A classical liberal case for the European Union

Dalibor Rohac had a new and important book just out — Towards an Imperfect Union: A Conservative Case for the European Union, obviously of great relevance to the Brexit debates.  Here is the book’s home page, here is the publisher’s home page for the book.

My own view is this: if the United Kingdom could simply press a button and obtain the current status of Canada, via-a-vis the EU, probably they should do so.  But they cannot, and in some issues, as with Catalonian independence, the path is everything.  I’ve read through much of the Treasury report, and I believe it underestimates the economic cost of Brexit.  Were Brexit to happen, probably the UK would see a major recession, and possibly a financial crisis, and there is even a chance significant parts of the EU could unravel in response.  And for what gain?  The country would not be able to boost living standards through EU immigration cuts.  Building new trade agreements would take a long time and in few of the most important cases would the UK hold most of the bargaining power.  Security issues probably would worsen.

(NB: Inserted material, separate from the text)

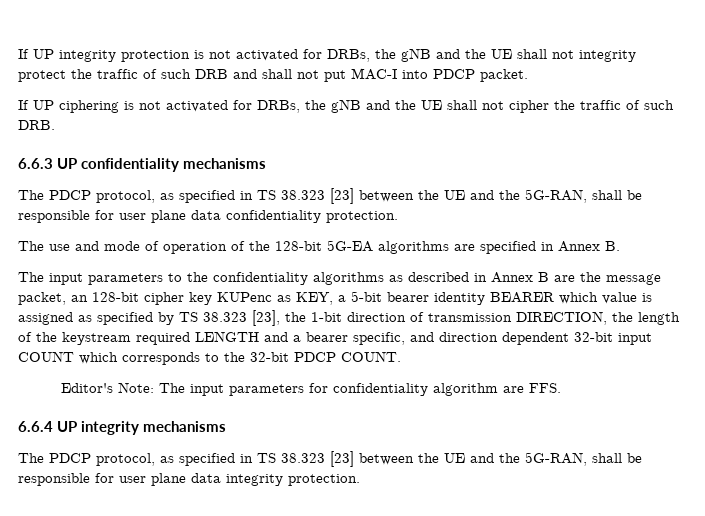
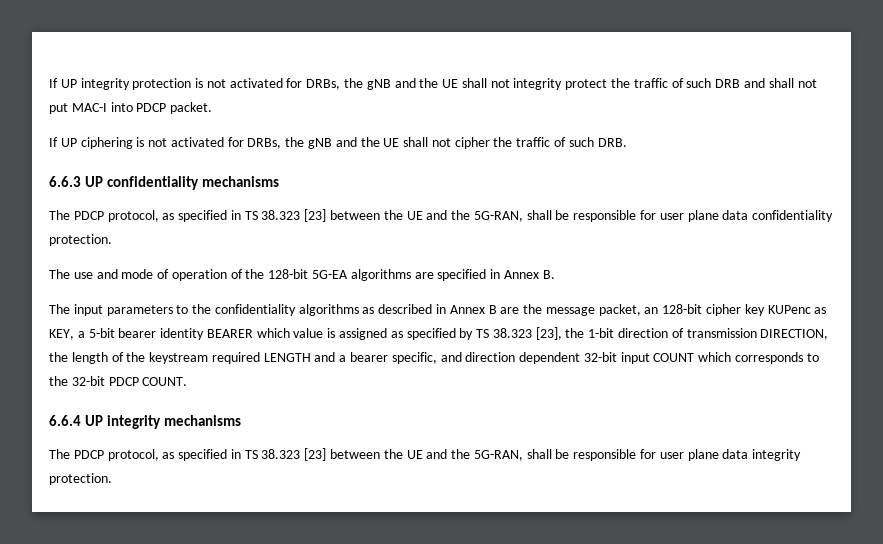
- Editor's Note: The input parameters for confidentiality algorithm are FFS.

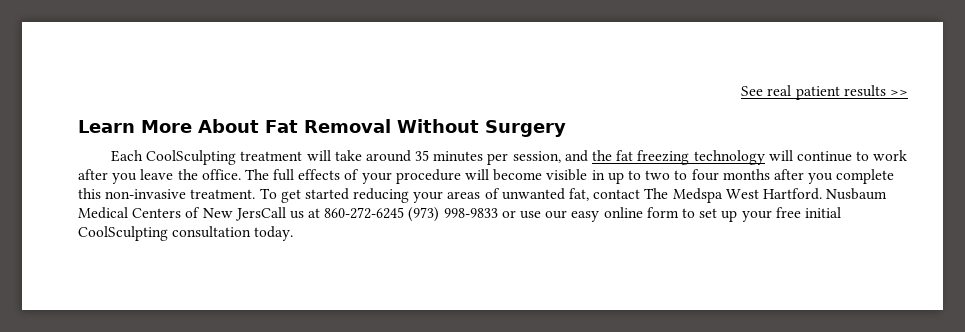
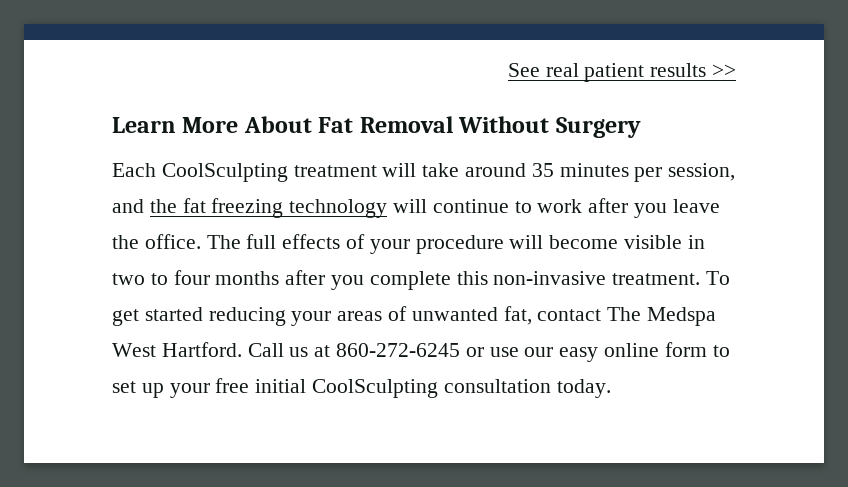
- The full effects of your procedure will become visible in up to two to four months after you complete this non-invasive treatment.
+ The full effects of your procedure will become visible in two to four months after you complete this non-invasive treatment.
- Nusbaum Medical Centers of New JersCall us at 860-272-6245 (973) 998-9833 or use our easy online form to set up your free initial CoolSculpting consultation today.
+ Call us at 860-272-6245 or use our easy online form to set up your free initial CoolSculpting consultation today.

Even if the Brexit vote fails, it remaining on the table as a live option, as would result from a close vote, would dampen investment in the UK.  The best way forward is for the UK to swallow its pride and admit the whole referendum idea was a mistake by voting unanimously to stay.  No one would take the unanimity vote as a sincere reflection of preference, but best not to know the true state of public opinion on this one!

I sometimes call Brexit “the Donald Trump of England” — don’t be fooled!